[Data items]
----------------

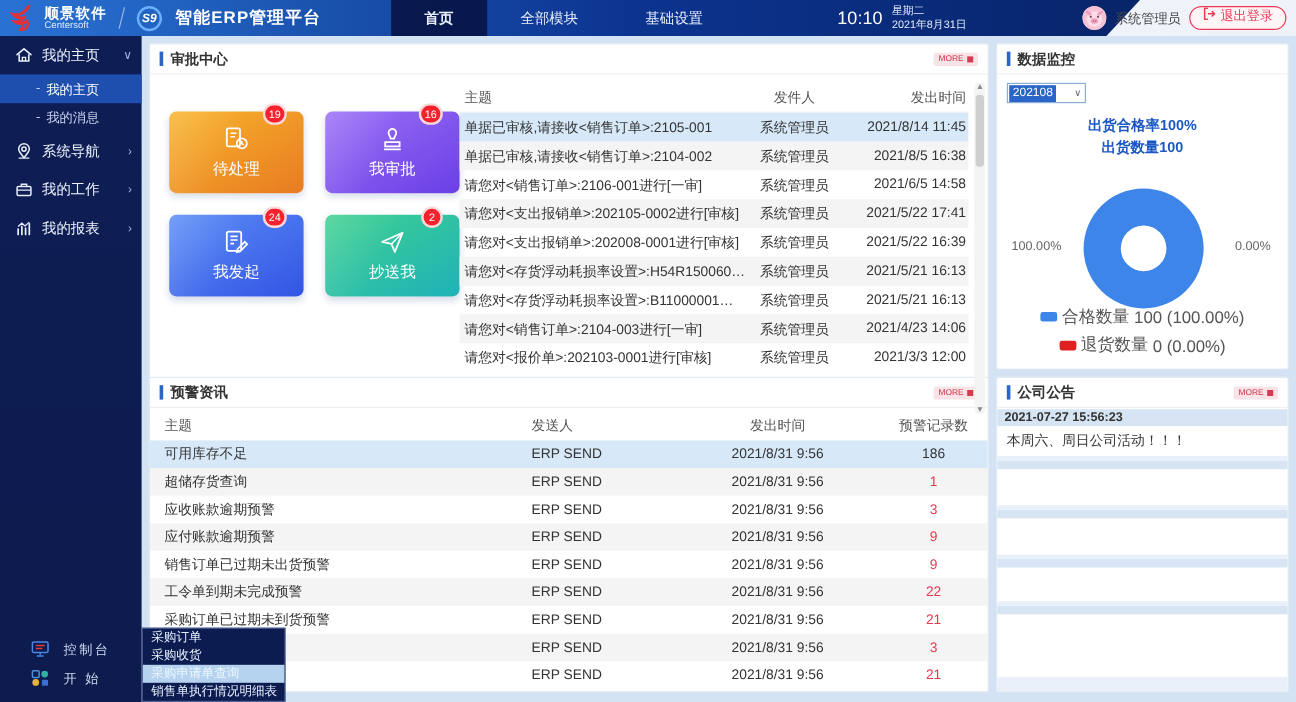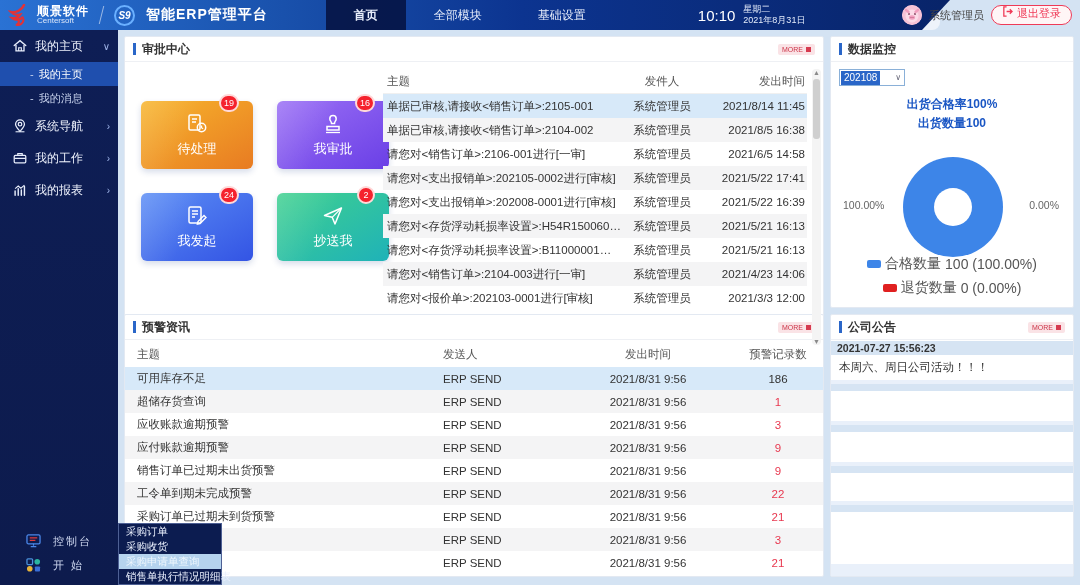--- a/index.html
+++ b/index.html
@@ -7,7 +7,7 @@
   #app { position:relative; width:1080px; height:585px; overflow:hidden; background:#d4e3f3; }
 
   
-  .topbar { position:absolute; left:0; top:0; width:940px; height:30px; background:linear-gradient(90deg,#f2f6fb,#eef3fa); z-index:30;border-radius:8px; }
+  .topbar { position:absolute; left:0; top:0; width:1080px; height:30px; background:linear-gradient(90deg,#f2f6fb,#eef3fa); z-index:30; }
   .topbar-dark { position:absolute; left:0; top:0; height:30px; width:950px;
     background:linear-gradient(90deg,#2a72d4 0%,#1a53ae 28%,#0c3490 55%,#082469 100%);
     clip-path:polygon(0 0,950px 0,922px 30px,0 30px); }

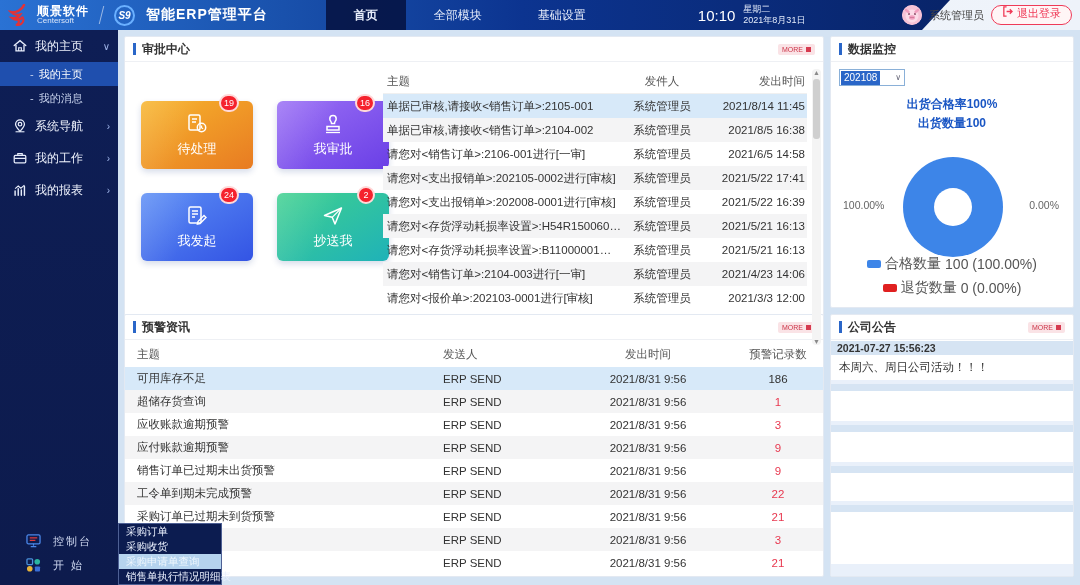--- a/index.html
+++ b/index.html
@@ -58,7 +58,7 @@
   #panel-notice   { left:830px; top:314px; width:244px; height:263px; }
 
   
-  .tiles { position:absolute; left:16px; top:64px; width:244px; display:grid; grid-template-columns:112px 112px; grid-auto-rows:68px; gap:24px; }
+  .tiles { position:absolute; left:16px; top:56px; width:244px; display:grid; grid-template-columns:112px 112px; grid-auto-rows:68px; gap:18px; }
   .tile { position:relative; border-radius:6px; color:#fff; display:flex; flex-direction:column; align-items:center; justify-content:center; gap:4px; cursor:pointer; overflow:visible; box-shadow:0 3px 6px rgba(30,60,140,.18); }
   .tile .t-sheen { position:absolute; inset:0; border-radius:6px; background:linear-gradient(115deg,rgba(255,255,255,.16) 0%,rgba(255,255,255,0) 45%); }
   .tile-label { font-size:13px; position:relative; }

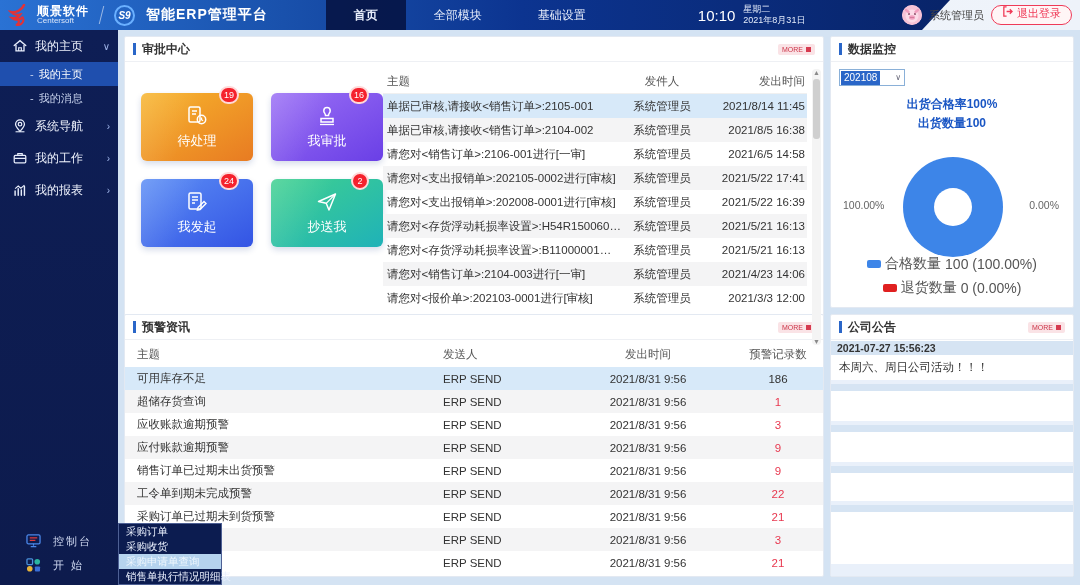--- a/index.html
+++ b/index.html
@@ -117,7 +117,7 @@
   .n-body.h30 { height:30px; } .n-body.h28 { height:28px; } .n-body.h52 { height:52px; margin-bottom:0; }
 
   
-  .start-menu { position:absolute; left:118px; bottom:0; width:104px; background:#0c1c50; border:1px solid rgba(160,180,230,.45); z-index:40;margin-top:36px; }
+  .start-menu { position:absolute; left:118px; bottom:0; width:120px; background:#0c1c50; border:1px solid rgba(160,180,230,.45); z-index:40;margin-top:36px; }
   .menu-item { height:15px; line-height:15px; padding:0 7px; font-size:10.5px; color:#e8eefc; white-space:nowrap; cursor:pointer; }
   .menu-item.active { background:#b5d3ee; color:#eef6fd; }
 

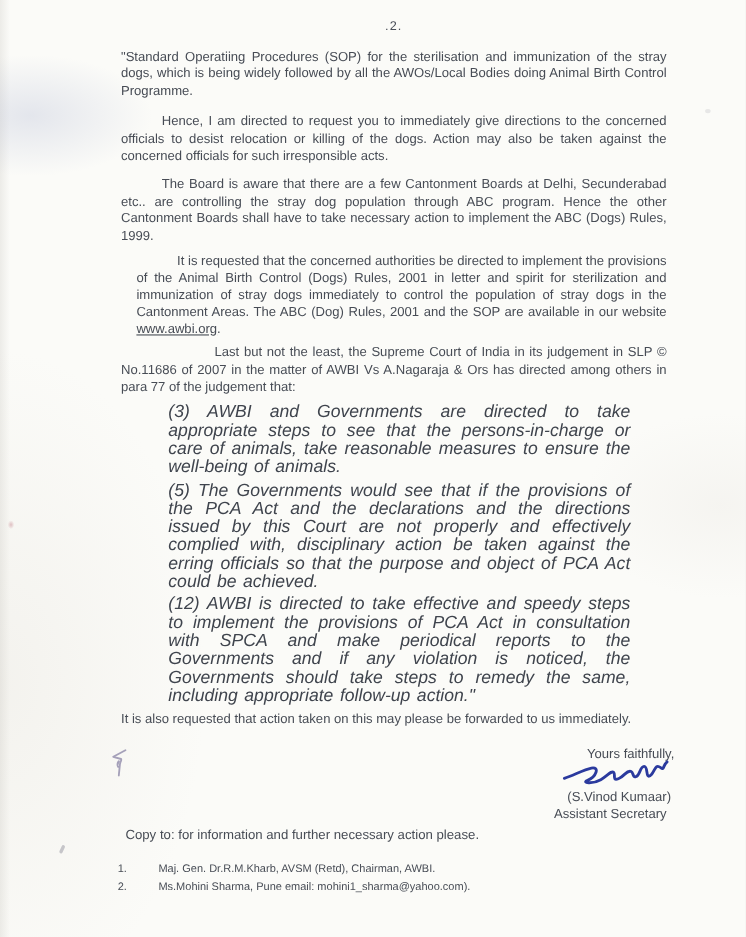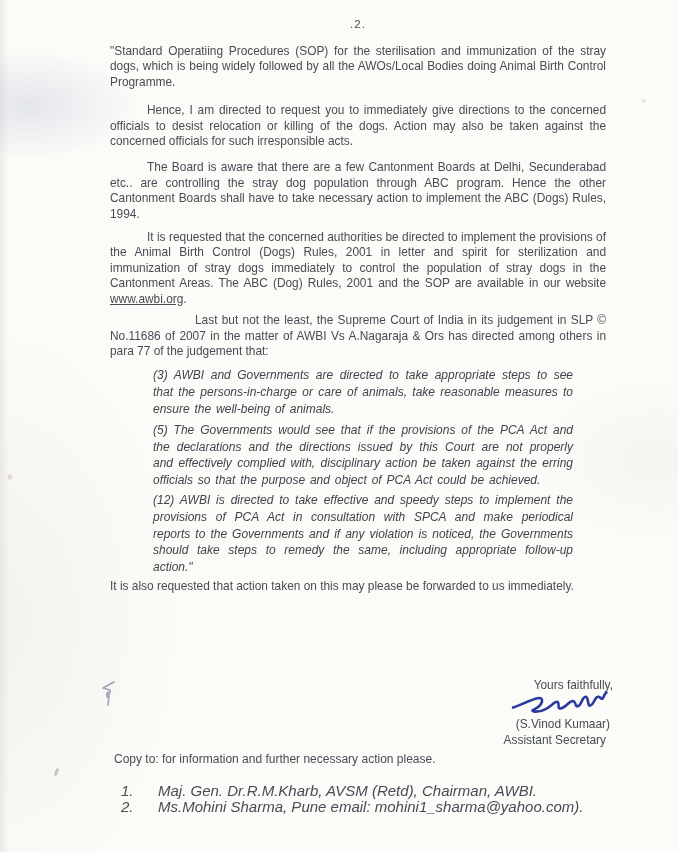--- a/index.html
+++ b/index.html
@@ -68,7 +68,7 @@
 
     <p class="b ind1 mb11">Hence, I am directed to request you to immediately give directions to the concerned officials to desist relocation or killing of the dogs. Action may also be taken against the concerned officials for such irresponsible acts.</p>
 
-    <p class="b ind1 mb8">The Board is aware that there are a few Cantonment Boards at Delhi, Secunderabad etc.. are controlling the stray dog population through ABC program. Hence the other Cantonment Boards shall have to take necessary action to implement the ABC (Dogs) Rules, 1994.</p>
+    <p class="b ind1 mb8">The Board is aware that there are a few Cantonment Boards at Delhi, Secunderabad etc.. are controlling the stray dog population through ABC program. Hence the other Cantonment Boards shall have to take necessary action to implement the ABC (Dogs) Rules, 1999.</p>
 
     <p class="b ind1 mb6"><span>It is requested that the concerned authorities be directed to implement the provisions of the Animal Birth Control (Dogs) Rules, 2001 in letter and spirit for sterilization and immunization of stray dogs immediately to control the population of stray dogs in the Cantonment Areas. The ABC (Dog) Rules, 2001 and the SOP are available in our website </span><span class="u">www.awbi.org</span><span>.</span></p>
 

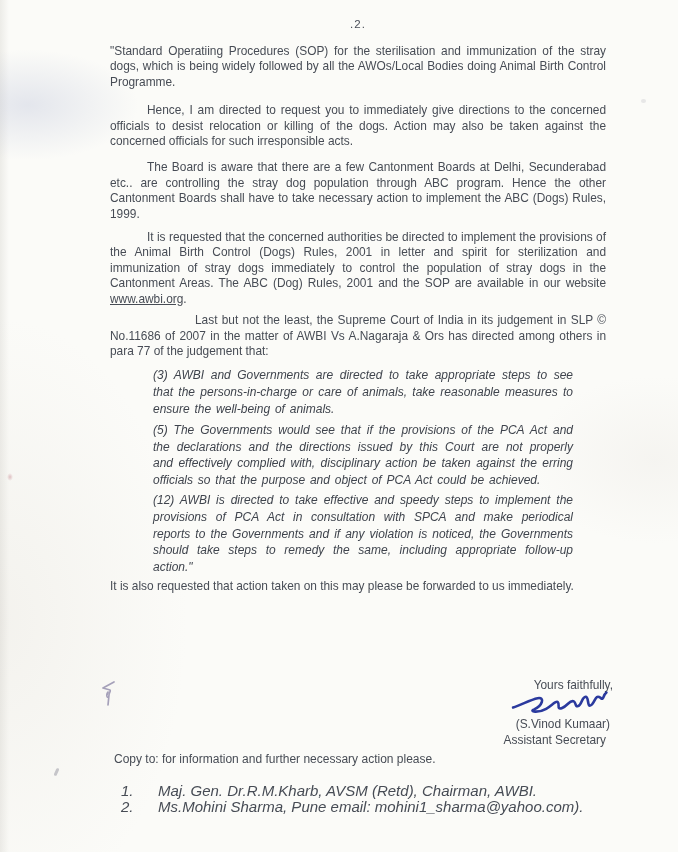--- a/index.html
+++ b/index.html
@@ -26,7 +26,7 @@
   .mb13{margin-bottom:13px;}
   .mb11{margin-bottom:11px;}
   .mb8{margin-bottom:8px;}
-  .mb6{margin-bottom:6px;}
+  .mb6{margin-bottom:6px;margin-left:14px;}
   .mb5{margin-bottom:5px;}
   .mb4{margin-bottom:4px;}
   .ind1{text-indent:37px;}

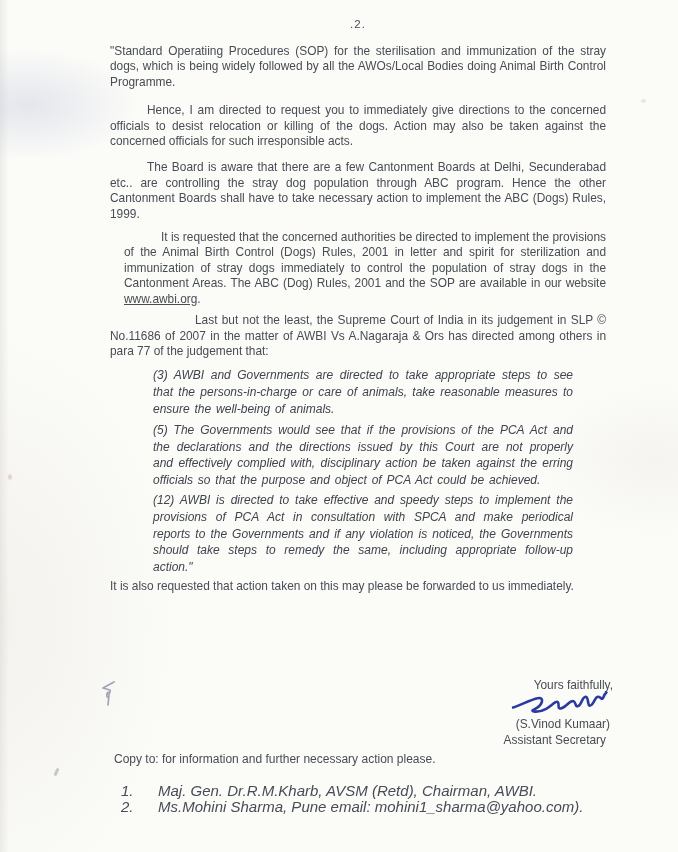--- a/index.html
+++ b/index.html
@@ -33,7 +33,7 @@
   .ind2{text-indent:85px;}
   .u{text-decoration:underline;}
   .q{
-    font-style:italic;font-size:12px;line-height:16.6px;
+    font-style:italic;font-size:16px;line-height:16.6px;
     margin-left:43px;width:420px;text-align:justify;
     color:#3f444d;word-spacing:1.5px;
   }

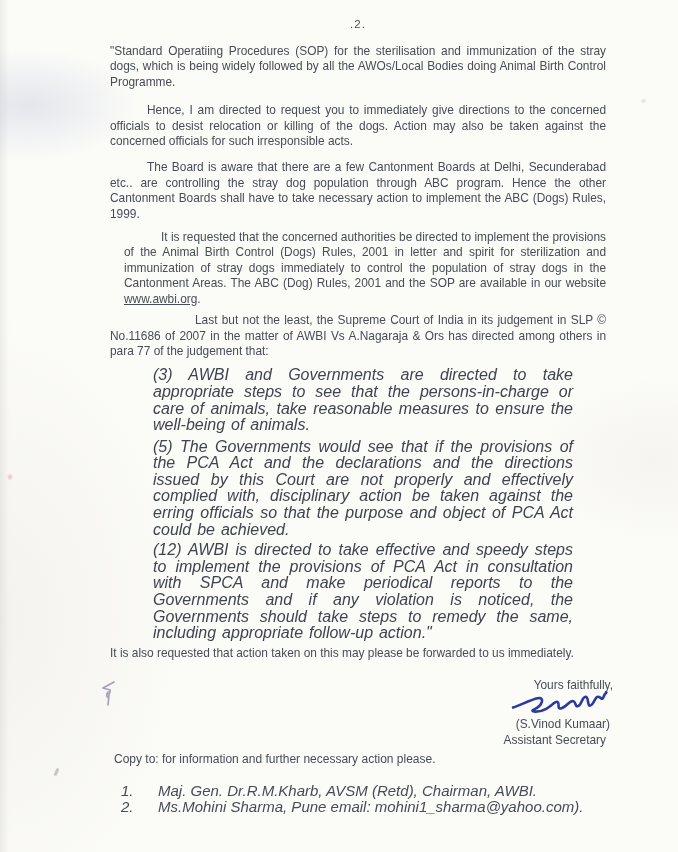--- a/index.html
+++ b/index.html
@@ -46,7 +46,7 @@
   .signame{margin:3px 3px 0 0;}
   .sigtitle{margin:2px 7px 0 0;}
   .copyline{position:absolute;left:114px;top:752px;font-size:12px;color:#474c55;}
-  .recipients{position:absolute;left:121px;top:783px;font-size:15px;color:#474c55;line-height:15.8px;font-style:italic;}
+  .recipients{position:absolute;left:107px;top:783px;font-size:10px;color:#474c55;line-height:15.8px;}
   .recip .num{display:inline-block;width:37px;}
   .penmark{position:absolute;left:99px;top:679px;opacity:0.75;}
   .speck1{position:absolute;left:7px;top:473px;width:6px;height:8px;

----------------

▶ **Exercise**: What you return must match the records line for line, with the pictures left out.

▶ **Answer to the problem**:
--- a/index.html
+++ b/index.html
@@ -7,7 +7,7 @@
   #app { position:relative; width:1080px; height:585px; overflow:hidden; background:#d4e3f3; }
 
   
-  .topbar { position:absolute; left:0; top:0; width:940px; height:30px; background:linear-gradient(90deg,#f2f6fb,#eef3fa); z-index:30;border-radius:8px; }
+  .topbar { position:absolute; left:0; top:0; width:1080px; height:30px; background:linear-gradient(90deg,#f2f6fb,#eef3fa); z-index:30; }
   .topbar-dark { position:absolute; left:0; top:0; height:30px; width:950px;
     background:linear-gradient(90deg,#2a72d4 0%,#1a53ae 28%,#0c3490 55%,#082469 100%);
     clip-path:polygon(0 0,950px 0,922px 30px,0 30px); }

--- a/index.html
+++ b/index.html
@@ -58,7 +58,7 @@
   #panel-notice   { left:830px; top:314px; width:244px; height:263px; }
 
   
-  .tiles { position:absolute; left:16px; top:64px; width:244px; display:grid; grid-template-columns:112px 112px; grid-auto-rows:68px; gap:24px; }
+  .tiles { position:absolute; left:16px; top:56px; width:244px; display:grid; grid-template-columns:112px 112px; grid-auto-rows:68px; gap:18px; }
   .tile { position:relative; border-radius:6px; color:#fff; display:flex; flex-direction:column; align-items:center; justify-content:center; gap:4px; cursor:pointer; overflow:visible; box-shadow:0 3px 6px rgba(30,60,140,.18); }
   .tile .t-sheen { position:absolute; inset:0; border-radius:6px; background:linear-gradient(115deg,rgba(255,255,255,.16) 0%,rgba(255,255,255,0) 45%); }
   .tile-label { font-size:13px; position:relative; }

--- a/index.html
+++ b/index.html
@@ -117,7 +117,7 @@
   .n-body.h30 { height:30px; } .n-body.h28 { height:28px; } .n-body.h52 { height:52px; margin-bottom:0; }
 
   
-  .start-menu { position:absolute; left:118px; bottom:0; width:104px; background:#0c1c50; border:1px solid rgba(160,180,230,.45); z-index:40;margin-top:36px; }
+  .start-menu { position:absolute; left:118px; bottom:0; width:120px; background:#0c1c50; border:1px solid rgba(160,180,230,.45); z-index:40;margin-top:36px; }
   .menu-item { height:15px; line-height:15px; padding:0 7px; font-size:10.5px; color:#e8eefc; white-space:nowrap; cursor:pointer; }
   .menu-item.active { background:#b5d3ee; color:#eef6fd; }
 

--- a/index.html
+++ b/index.html
@@ -68,7 +68,7 @@
 
     <p class="b ind1 mb11">Hence, I am directed to request you to immediately give directions to the concerned officials to desist relocation or killing of the dogs. Action may also be taken against the concerned officials for such irresponsible acts.</p>
 
-    <p class="b ind1 mb8">The Board is aware that there are a few Cantonment Boards at Delhi, Secunderabad etc.. are controlling the stray dog population through ABC program. Hence the other Cantonment Boards shall have to take necessary action to implement the ABC (Dogs) Rules, 1994.</p>
+    <p class="b ind1 mb8">The Board is aware that there are a few Cantonment Boards at Delhi, Secunderabad etc.. are controlling the stray dog population through ABC program. Hence the other Cantonment Boards shall have to take necessary action to implement the ABC (Dogs) Rules, 1999.</p>
 
     <p class="b ind1 mb6"><span>It is requested that the concerned authorities be directed to implement the provisions of the Animal Birth Control (Dogs) Rules, 2001 in letter and spirit for sterilization and immunization of stray dogs immediately to control the population of stray dogs in the Cantonment Areas. The ABC (Dog) Rules, 2001 and the SOP are available in our website </span><span class="u">www.awbi.org</span><span>.</span></p>
 

--- a/index.html
+++ b/index.html
@@ -26,7 +26,7 @@
   .mb13{margin-bottom:13px;}
   .mb11{margin-bottom:11px;}
   .mb8{margin-bottom:8px;}
-  .mb6{margin-bottom:6px;}
+  .mb6{margin-bottom:6px;margin-left:14px;}
   .mb5{margin-bottom:5px;}
   .mb4{margin-bottom:4px;}
   .ind1{text-indent:37px;}

--- a/index.html
+++ b/index.html
@@ -33,7 +33,7 @@
   .ind2{text-indent:85px;}
   .u{text-decoration:underline;}
   .q{
-    font-style:italic;font-size:12px;line-height:16.6px;
+    font-style:italic;font-size:16px;line-height:16.6px;
     margin-left:43px;width:420px;text-align:justify;
     color:#3f444d;word-spacing:1.5px;
   }

--- a/index.html
+++ b/index.html
@@ -46,7 +46,7 @@
   .signame{margin:3px 3px 0 0;}
   .sigtitle{margin:2px 7px 0 0;}
   .copyline{position:absolute;left:114px;top:752px;font-size:12px;color:#474c55;}
-  .recipients{position:absolute;left:121px;top:783px;font-size:15px;color:#474c55;line-height:15.8px;font-style:italic;}
+  .recipients{position:absolute;left:107px;top:783px;font-size:10px;color:#474c55;line-height:15.8px;}
   .recip .num{display:inline-block;width:37px;}
   .penmark{position:absolute;left:99px;top:679px;opacity:0.75;}
   .speck1{position:absolute;left:7px;top:473px;width:6px;height:8px;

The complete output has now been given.